Les chiffres récents sur l’économie américaine ce trimestre indiquent une croissance solide et qui devrait le rester au vu des fondamentaux qui soutiennent la demande et du coup de pouce lié aux baisses d’impôts. On a, dans une certaine mesure, l’impression que l’économie «croît trop vite»: les inquiétudes du marché à l’égard d’une accélération de l’inflation pourraient refaire surface et conduire à un environnement plus volatil, rappelant celui de février dernier. Compte tenu de la robustesse de la croissance actuelle et d’un taux de chômage déjà très bas, le marché du travail pourrait finalement limiter le rythme de la croissance. En effet, comme les données historiques le montrent, lorsque le taux de chômage cesse de reculer, la probabilité d’une récession dans un avenir relativement proche se renforce sensiblement.

Les statistiques économiques récentes aux Etats-Unis ont été, dans l’ensemble, particulièrement bonnes. Les chiffres sur le marché du travail, publiés au début du mois, ont dépassé les prévisions avec l’excellent dynamisme des créations d’emplois. Les indices ISM manufacturier et non-manufacturier ont encore augmenté, dépassant également les attentes.

L’estimation de croissance en temps réel sur le trimestre résume assez bien les flux de données. D’après la Fed d’Atlanta, sur la base des données récentes, la croissance annualisée en glissement trimestriel est estimée à 4,8 %.

La Fed de New York, qui utilise un autre modèle, estime la croissance à 3,3 %, en deçà de la Fed d’Atlanta, mais cela reste une excellente performance.

Même si le bon sens voudrait qu’une telle performance soit saluée, les économistes se montrent prudents.

N’oublions pas que l’économie, qui croît déjà au-dessus de son potentiel, va connaître une nouvelle accélération avec les baisses d’impôts. Il faut donc s’attendre à une nouvelle augmentation de l’utilisation des facteurs de production, ce qui, compte tenu d’un chômage déjà très bas, devrait conduire à une accélération des hausses de salaires et, plus généralement, à une remontée de l’inflation.

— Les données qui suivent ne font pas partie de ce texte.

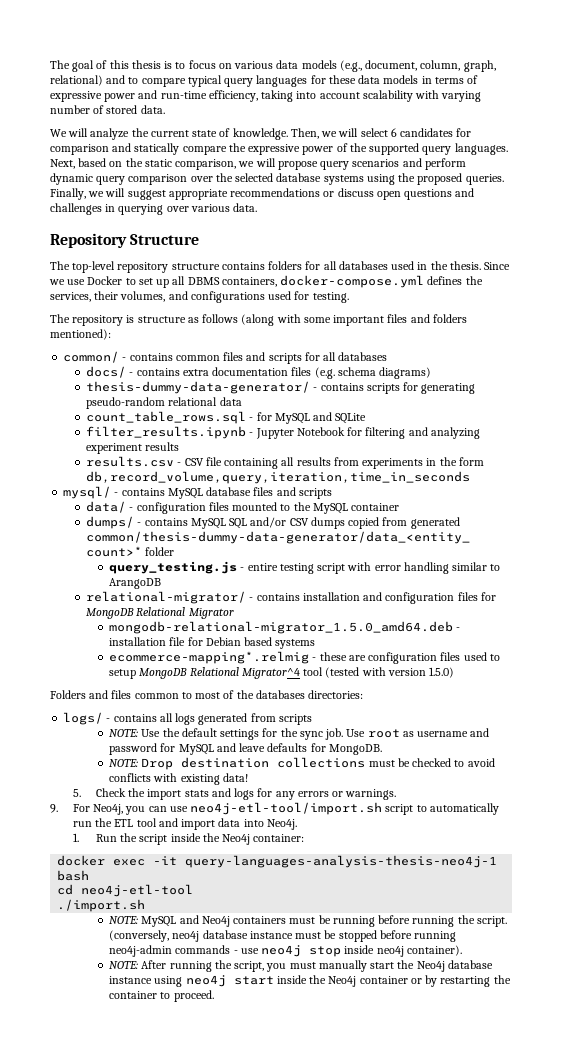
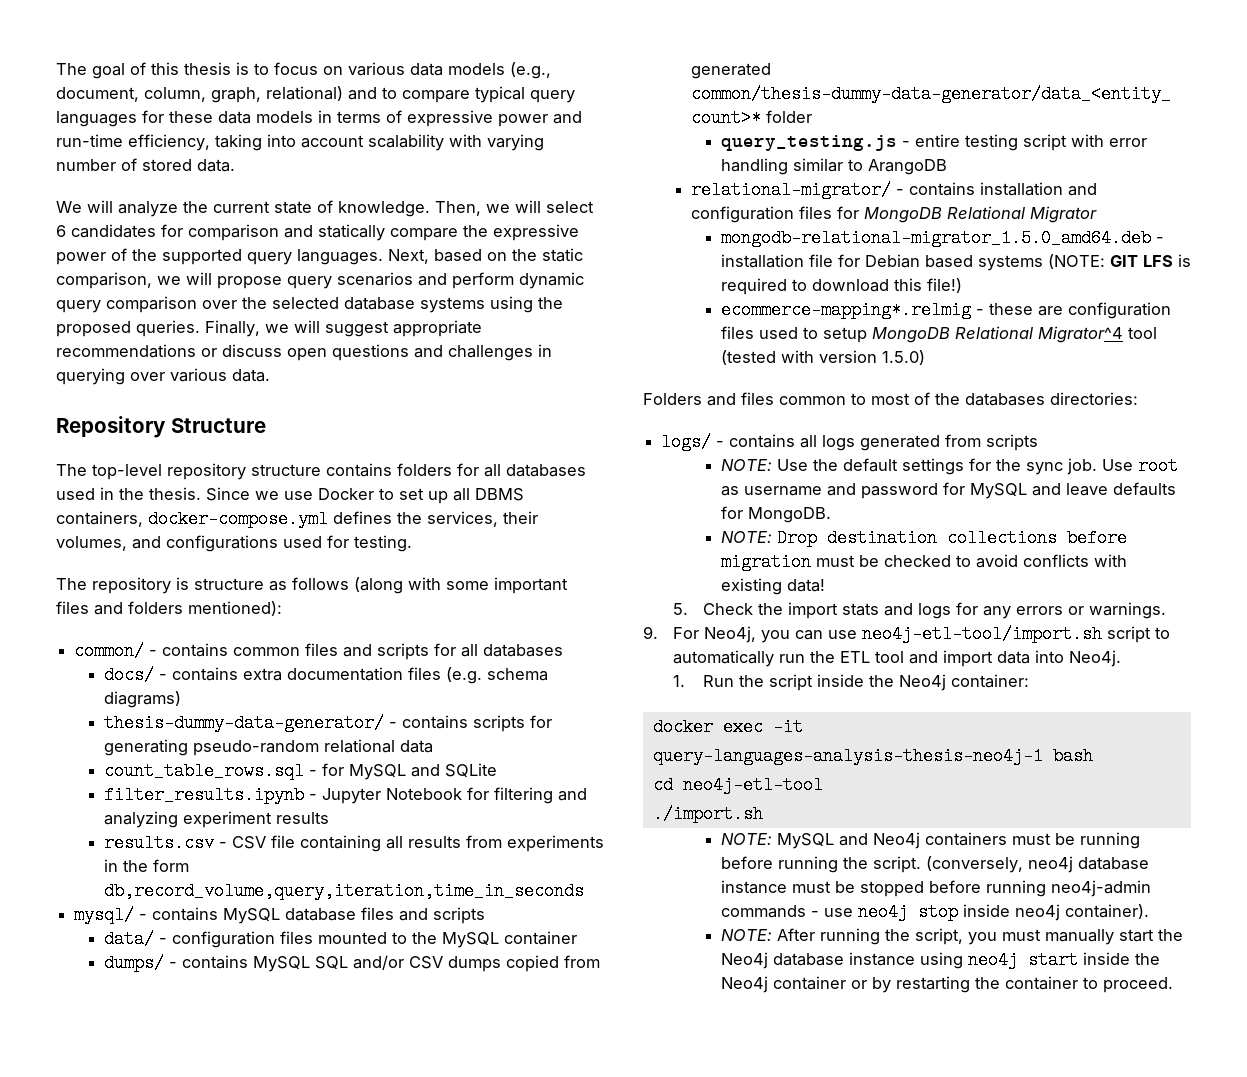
- mongodb-relational-migrator_1.5.0_amd64.deb - installation file for Debian based systems
+ mongodb-relational-migrator_1.5.0_amd64.deb - installation file for Debian based systems (NOTE: GIT LFS is required to download this file!)
- NOTE: Drop destination collections must be checked to avoid conflicts with existing data!
+ NOTE: Drop destination collections before migration must be checked to avoid conflicts with existing data!

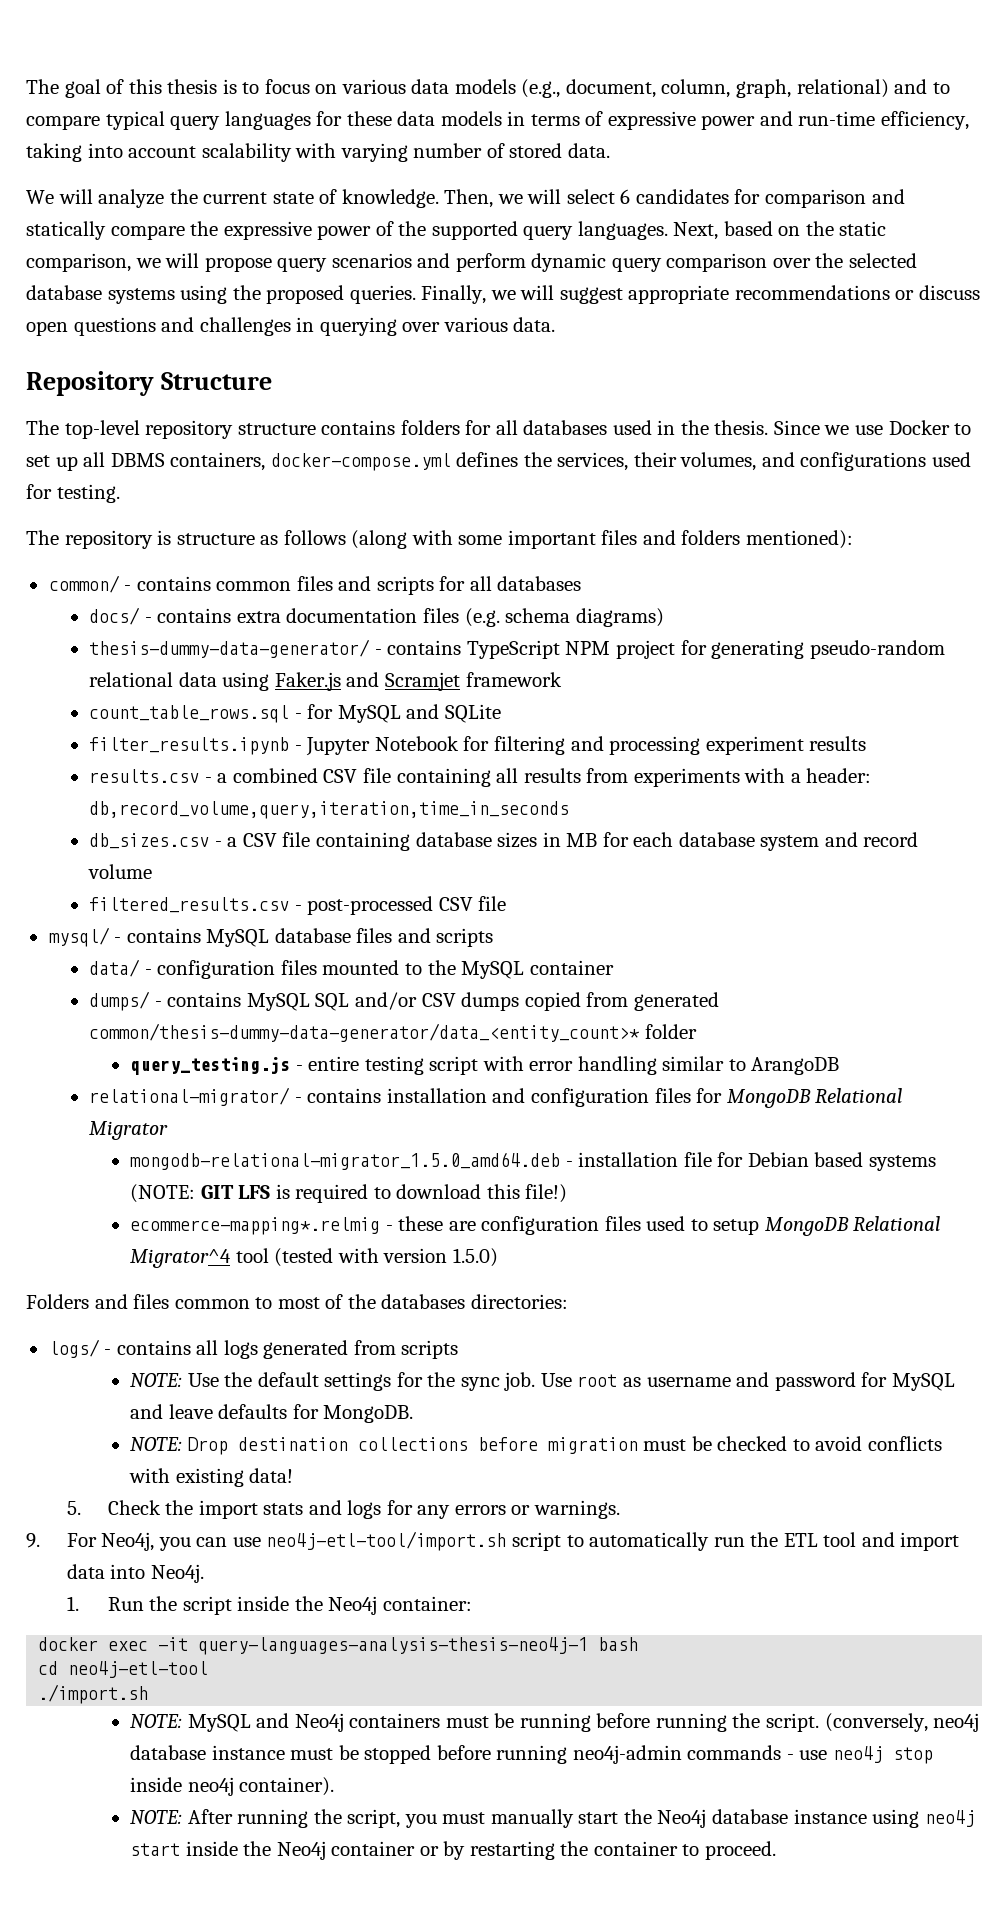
- thesis-dummy-data-generator/ - contains scripts for generating pseudo-random relational data
+ thesis-dummy-data-generator/ - contains TypeScript NPM project for generating pseudo-random relational data using Faker.js and Scramjet framework
- filter_results.ipynb - Jupyter Notebook for filtering and analyzing experiment results
+ filter_results.ipynb - Jupyter Notebook for filtering and processing experiment results
- results.csv - CSV file containing all results from experiments in the form db,record_volume,query,iteration,time_in_seconds
+ results.csv - a combined CSV file containing all results from experiments with a header: db,record_volume,query,iteration,time_in_seconds
+ db_sizes.csv - a CSV file containing database sizes in MB for each database system and record volume
+ filtered_results.csv - post-processed CSV file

Cela pourrait entraîner un mouvement de balancier sur le marché qui, début février était obsédé par une inflation supérieure aux prévisions mais qui, récemment, a été soulagé devant des créations d’emplois aussi fortes. On peut supposer qu’avec des données toujours aussi robustes, les gardiens du « temple » obligataire ne manqueront pas de réagir, entraînant un retour de la volatilité sur les marchés.

Autre source de préoccupation, quoique moins immédiate : le taux de chômage a atteint un niveau si bas qu’à un moment donné, il se situera à la limite inférieure, de quoi limiter la croissance. Et il ne s’agit pas là d’une construction théorique: en Europe, nous observons déjà ce type d’évolution en Allemagne, de même que dans le secteur de la construction.

Certes, un accroissement du taux d’activité pourrait permettre la poursuite des créations d’emplois mais leur rythme finirait par ralentir, ce qui pèserait, à son tour, sur la confiance en général, d’autant plus que, entretemps, la Fed aura encore relevé les taux.

Le point critique sera atteint lorsque le chômage recommencera à augmenter par rapport à l’année précédente car, comme le montre l’expérience, ce type d’évolution annonce une récession prochaine.

Aussi, un taux de croissance légèrement plus lent à court terme ne serait pas une mauvaise chose.